Jean Fleury (or Florin) (died 1527) was a French naval officer and privateer. He is best known for the capture of two out of the three Spanish galleons carrying the Aztec treasure of Hernán Cortés from Mexico to Spain and one ship from Santo Domingo in 1522. This was one of the earliest recorded acts of piracy against the new Spanish Empire and encouraged the French Corsairs, Dutch Sea Beggars and English Sea Dogs to begin attacking shipping and settlements in the Spanish Main during the next several decades.

==Biography==
A French corsair and naval officer from Dieppe in Normandy, Fleury served as a pilot under Jean Ango and commanded a small squadron during the Four Years' War. He was involved in longrange naval warfare, operating as far as 2,000 kilometres from his base with only a few hundred men, and was an active privateer during the conflict. In early 1522, three Spanish ships were sighted off the southwest coast of Portugal, somewhere between the Azores and Cape St. Vincent, and Florin ordered his five-ship squadron to attack. The small Spanish fleet, under Captain Quiñones and Alonso de Ávila, was on the last leg of their journey from Havana, Cuba to Seville, Spain carrying a large gold shipment taken from Hernán Cortés's recent conquest of Mexico and was to be presented as a tribute to Charles V. It is unknown whether Florin was aware of the Spaniard's cargo, however he decided to give chase and overtook them within a few hours.

During the same voyage, Fleury assaulted another ship from Santo Domingo which increased the loot to 20,000 gold pesos, pearls, sugar and cowhides.

Although the Spanish responded to the raid by fortifying nearly all their major ports and cities in the Caribbean, it was only a matter of time before the rest of Europe became aware of the treasure Spain was bringing back from the New World. Besides the gold bullion, among the treasures captured by Florin included exotic animals, enameled gold and jade, ornaments, emeralds, pearls, works of art, masks in mosaic of fine stones and other rare items which were presented to Francis I.

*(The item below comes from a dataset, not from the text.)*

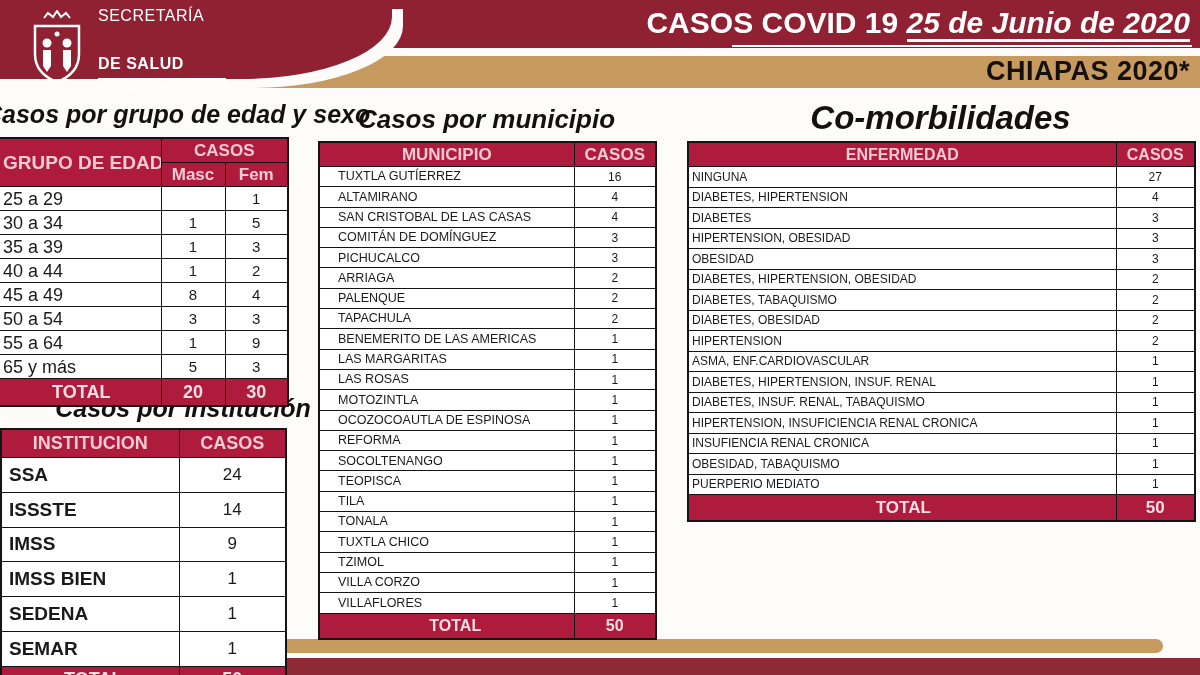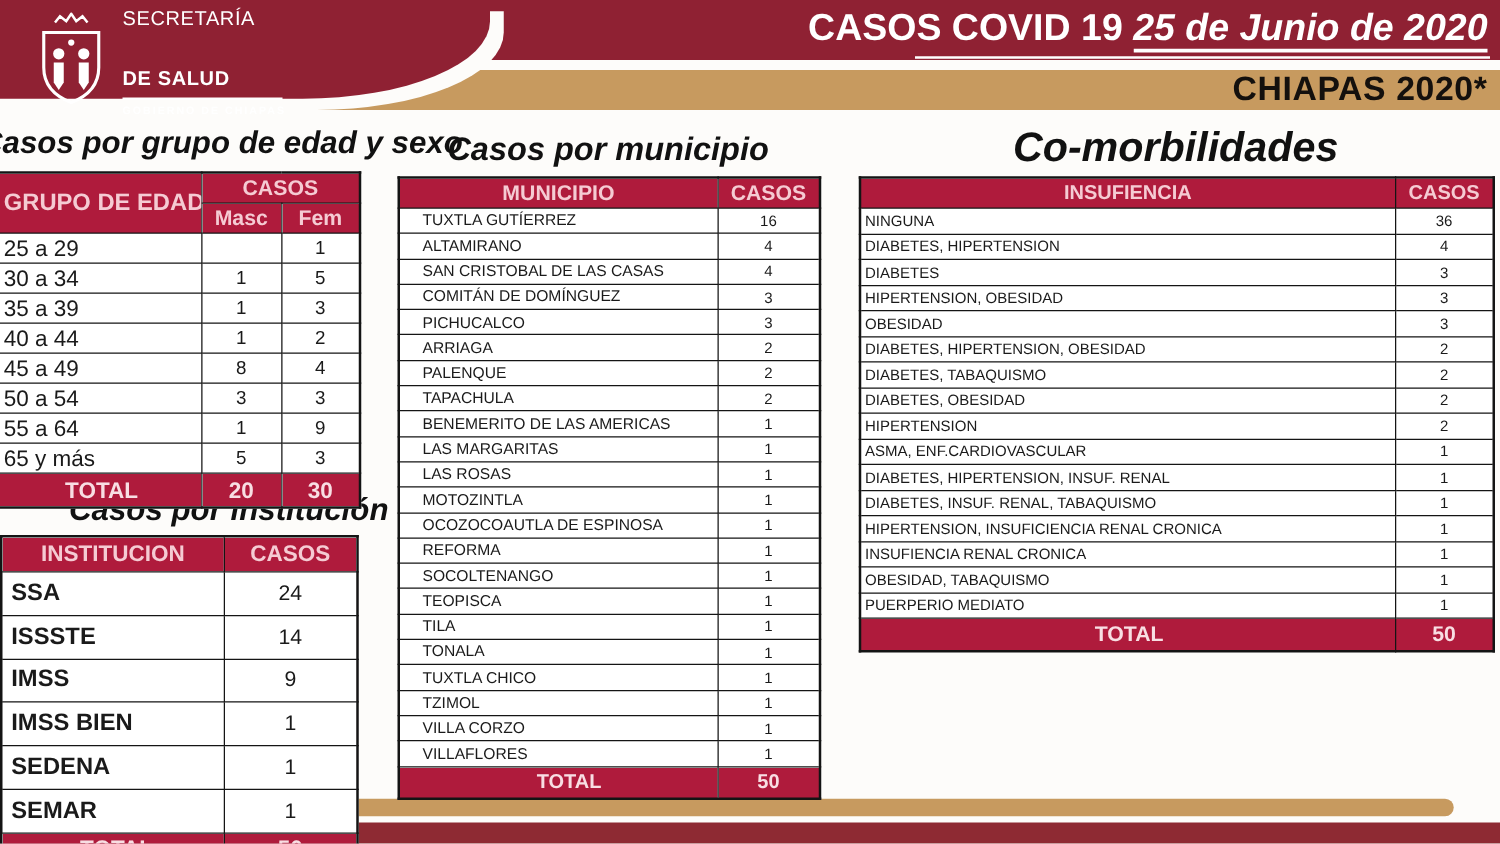"INSUFIENCIA" th { text: INSUFIENCIA -> ENFERMEDAD }
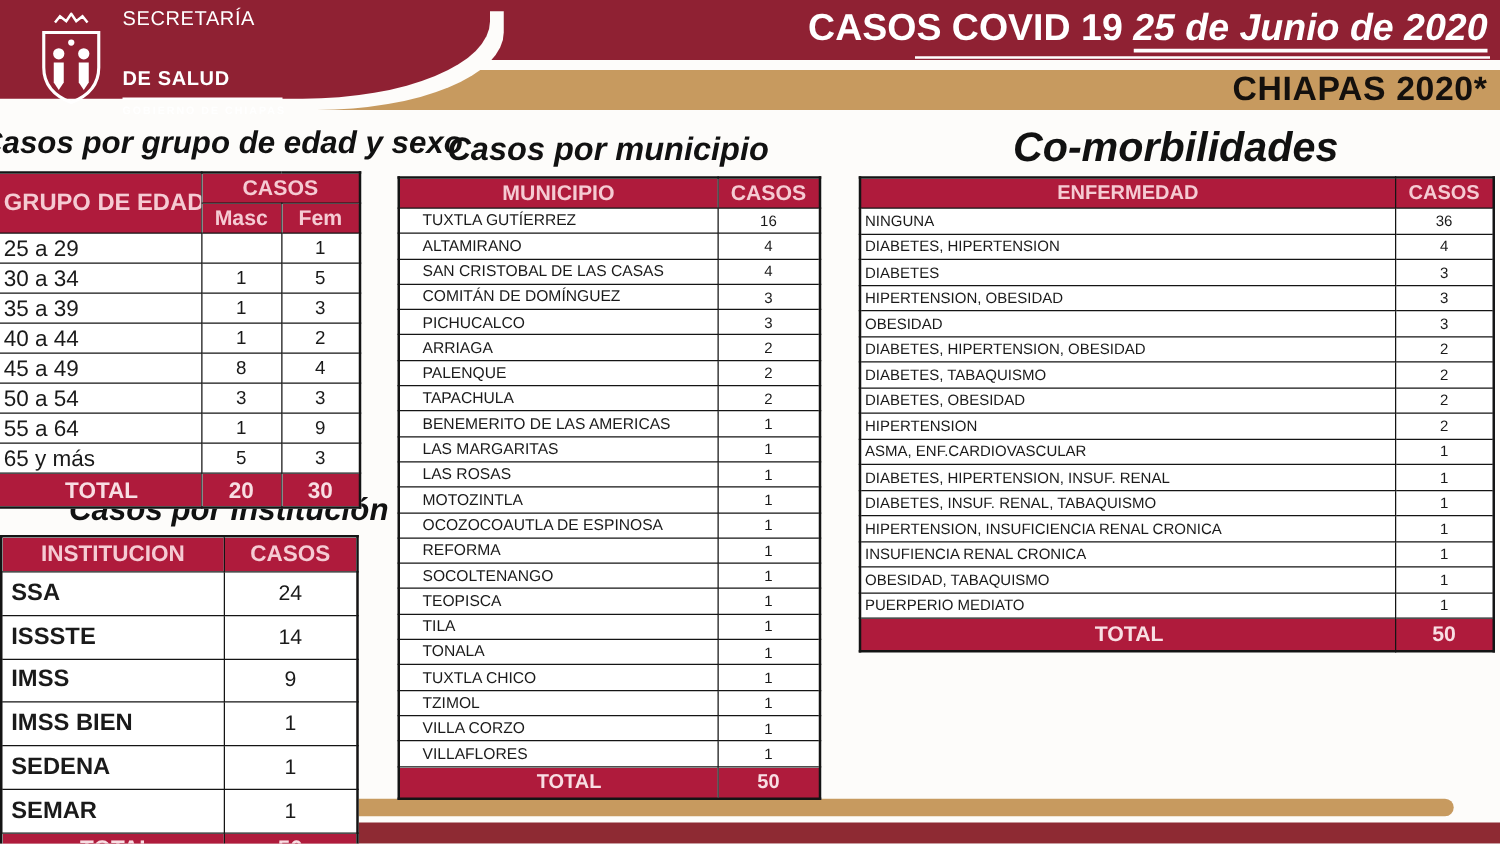"36" td.num { text: 36 -> 27 }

The following year, he and Jean Terrian set out on another expedition against Spain with a fleet of eight ships capturing over 30 Portuguese and Spanish vessels by the end of the year. Fleury was eventually captured by the Spanish and, held captive for a time, was tried in Toledo along with two of his officers, Michel Fere and Mezie de Irizar, and hanged as a pirate in 1527 by Charles V.

After the loss of this treasure, all the ships that traveled from America to Europe did so under escort, originating the system known as the Spanish treasure fleet, which would become habitual in the following decades and centuries.